Quelle place pour l’ENMG en urgence ?

L’ENMG immédiat a un intérêt en cas de doute diagnostique, si la clinique et l’imagerie ne permettent pas de trancher :

  • Paralysie périphérique versus rupture tendineuse ou atteinte centrale
  • Paralysie tronculaire versus lésion radiculaire

On pourra mettre en évidence une interruption de la conduction, sans pouvoir dire s’il s’agit d’un simple bloc ou s’il y a une lésion axonale.

Il faut en profiter pour bien examiner le patient !

  • Il faut vérifier les amplitudes articulaires : attention aux capsulites d’épaule.
  • Bien vérifier les territoires nerveux adjacents, par exemple deltoïde et triceps.
  • Etudier la sensibilité et les réflexes.
  • Un contrôle ENMG sera programmé un mois plus tard.

 

La rééducation

Tant que les fibres nerveuses n’ont pas repoussé jusqu’à leur effecteur, il est illusoire de vouloir renforcer les muscles.
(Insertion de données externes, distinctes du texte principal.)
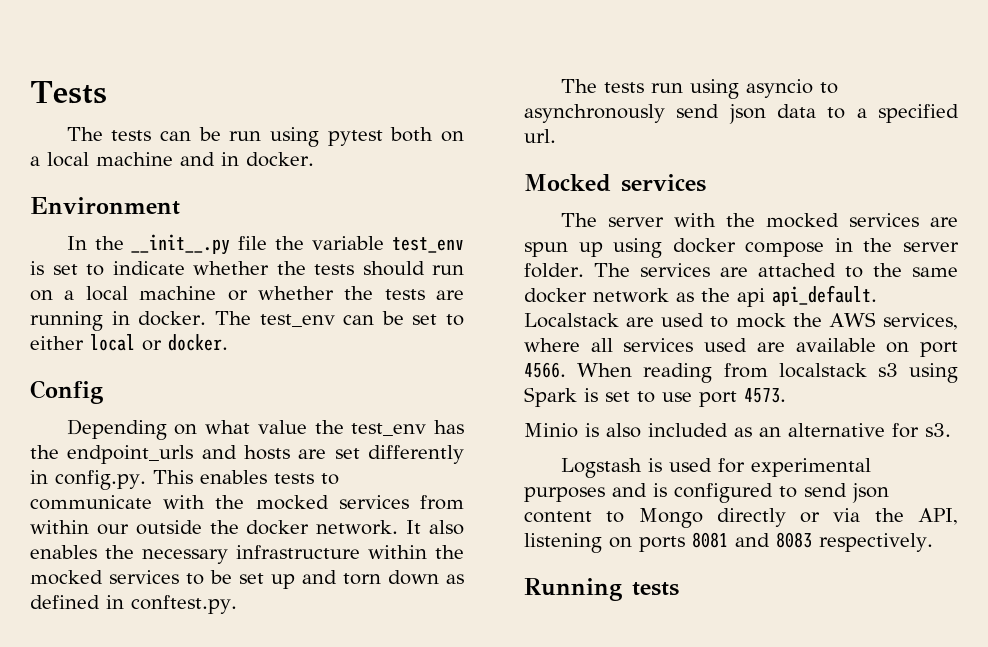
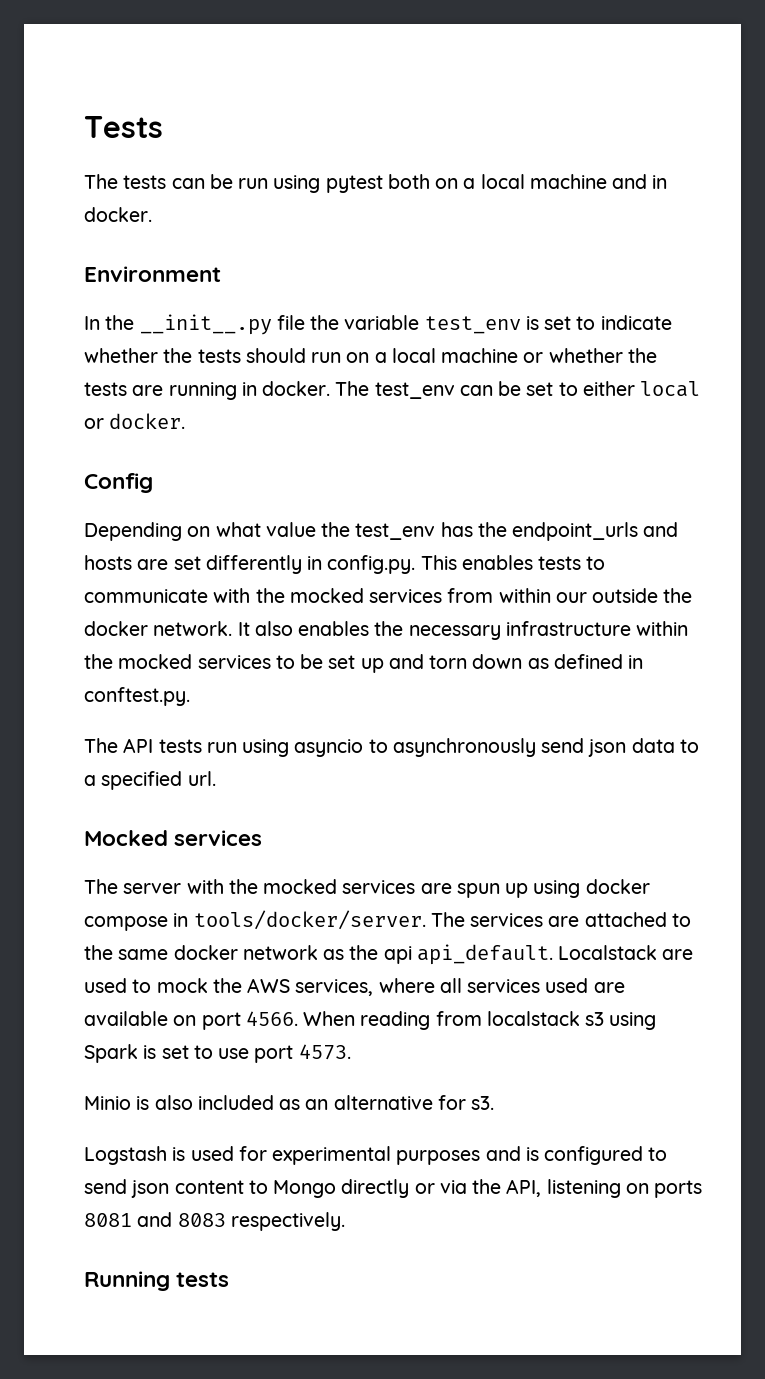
(597, 86) none -> [123,738,154,753] API
[863,238,959,252] [524,263,584,278] the server folder. -> [193,910,426,930] tools/docker/server.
L’électrostimulation motrice n’a pas grand intérêt et pourrait même être nocive vis à vis des UM en cours de régénérescence. Il faut simplement entretenir la mobilité articulaire et prévenir les rétractions.

  • Ne pas laisser le membre supérieur coude au corps en permanence. Installer le membre sur un coussin en abduction, faire des exercices d’auto-élévation, laisser le coude s’étendre.
  • A la main, soutenir le poignet par une petite orthèse laissant les doigts libres. Attention à la rétraction des métacarpophalangiennes en extension et des interphalangiennes en flexion. Faire des enroulements et des étirements passifs des doigs.
  • Aux membres inférieurs, attention au flexum de genou, parfois masqué par une attelle mal posée. Attention au recurvatum du genou en charge en cas de paralysie du quadriceps.
  • Appareiller les pieds tombants en veillant aux possibles déviations en varus ou valgus.
  • Attention aux appuis en zone insensible, qui peuvent produire des maux perforants difficiles à guérir.
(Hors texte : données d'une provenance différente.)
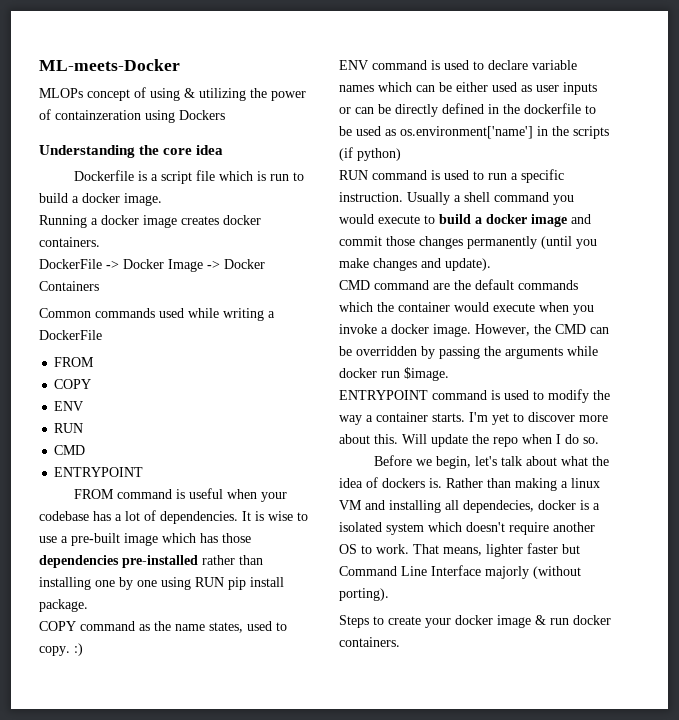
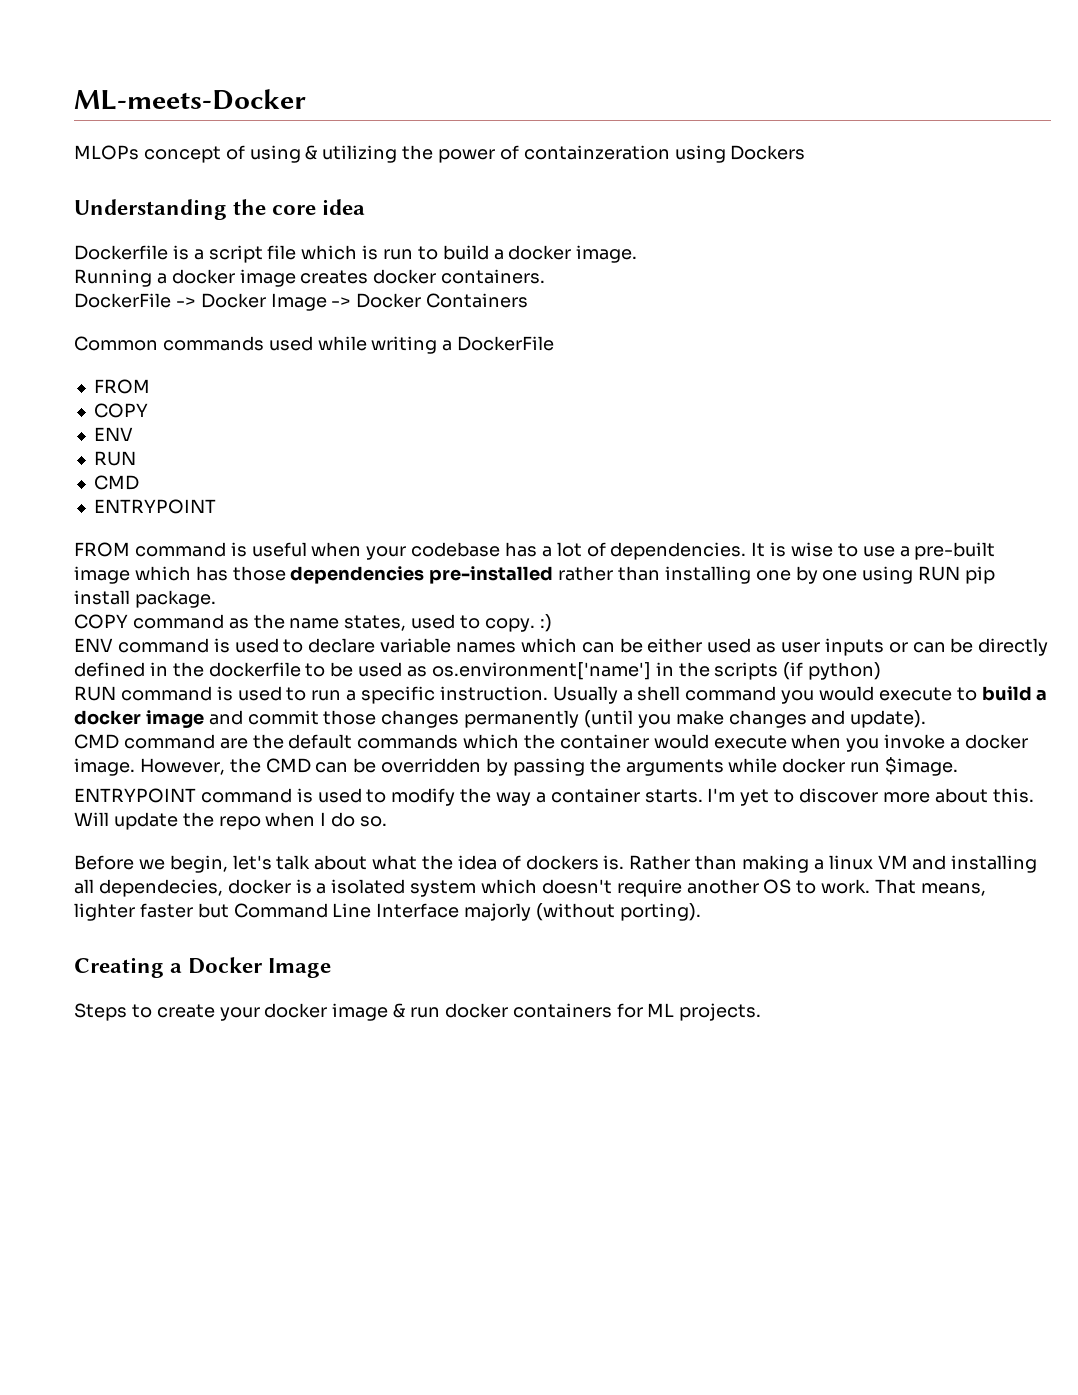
(389, 594) none -> [74,957,332,978] // Creating a Docker Image
[339,637,400,647] containers. -> [512,1003,762,1021] containers for ML projects.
Avec un appareillage simple et une auto-rééducation bien apprise, le nombre de séances de kinésithérapie peut être réduit au minimum.

Quand l’EMG révèle des potentiels de réinnervation, le moment est venu de démarrer un travail progressif de renforcement musculaire. Il faut commencer par des gestes globaux qui sollicitent les muscles fraîchement réinnervés par syncinésie. Puis, on travaillera de manière plus analytique. Il faut éviter de surmener les muscles réinnervés en allant jusqu’à la douleur ou la crampe. Des activités de bricolage, pétrissage, natation, pédalage, marche en pente, sont à recommander. L’appareillage est progressivement abandonné.